**EXCERPTED DATA:**

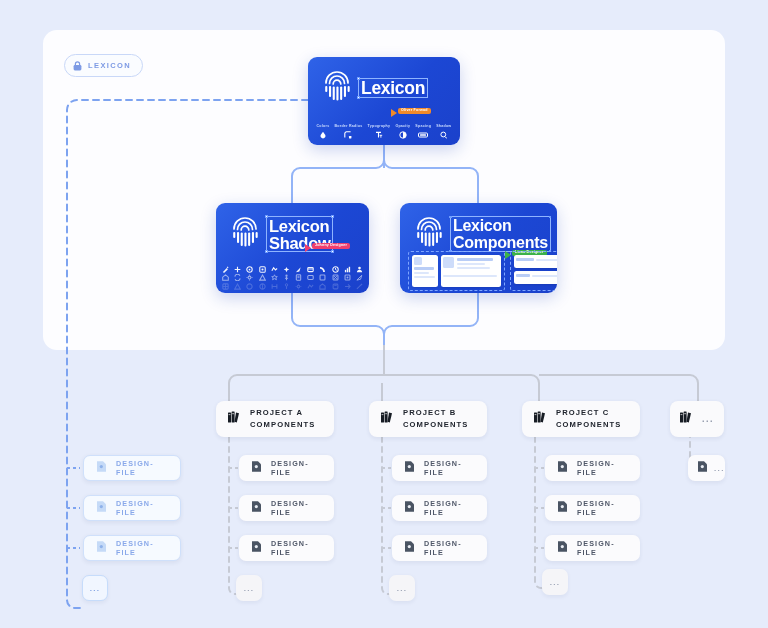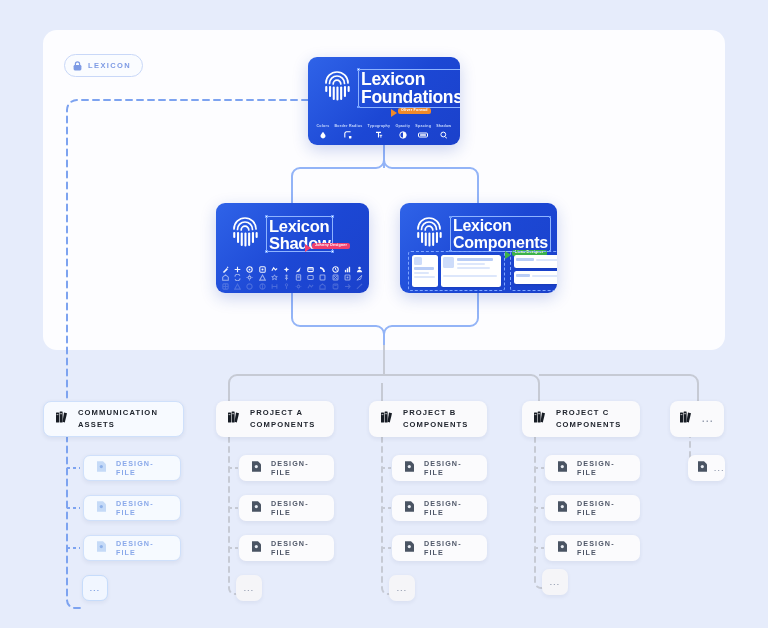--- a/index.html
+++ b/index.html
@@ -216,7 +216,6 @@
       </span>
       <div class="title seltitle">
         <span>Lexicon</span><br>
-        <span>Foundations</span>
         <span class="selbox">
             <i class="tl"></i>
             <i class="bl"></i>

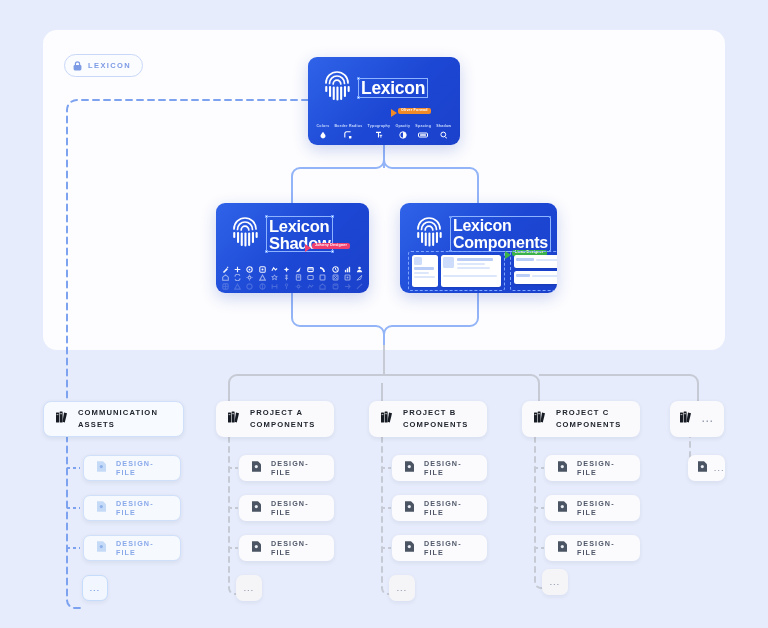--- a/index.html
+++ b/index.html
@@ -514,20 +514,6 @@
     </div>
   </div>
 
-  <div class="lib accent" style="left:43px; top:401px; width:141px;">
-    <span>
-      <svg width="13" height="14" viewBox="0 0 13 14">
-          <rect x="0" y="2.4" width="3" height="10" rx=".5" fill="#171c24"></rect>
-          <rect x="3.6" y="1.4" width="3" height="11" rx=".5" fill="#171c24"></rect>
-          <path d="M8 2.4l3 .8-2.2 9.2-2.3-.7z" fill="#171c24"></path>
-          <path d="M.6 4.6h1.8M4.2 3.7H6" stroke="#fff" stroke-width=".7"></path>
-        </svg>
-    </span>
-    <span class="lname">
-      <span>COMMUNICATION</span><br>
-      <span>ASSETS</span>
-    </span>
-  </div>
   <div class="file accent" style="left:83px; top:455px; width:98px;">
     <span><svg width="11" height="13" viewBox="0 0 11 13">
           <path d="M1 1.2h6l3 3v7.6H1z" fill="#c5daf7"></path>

**WORK ITEM:**
In the preceding records, how many lines include the word "path"? Reply with the number only.

**REPLY TO THE EXERCISE:**
3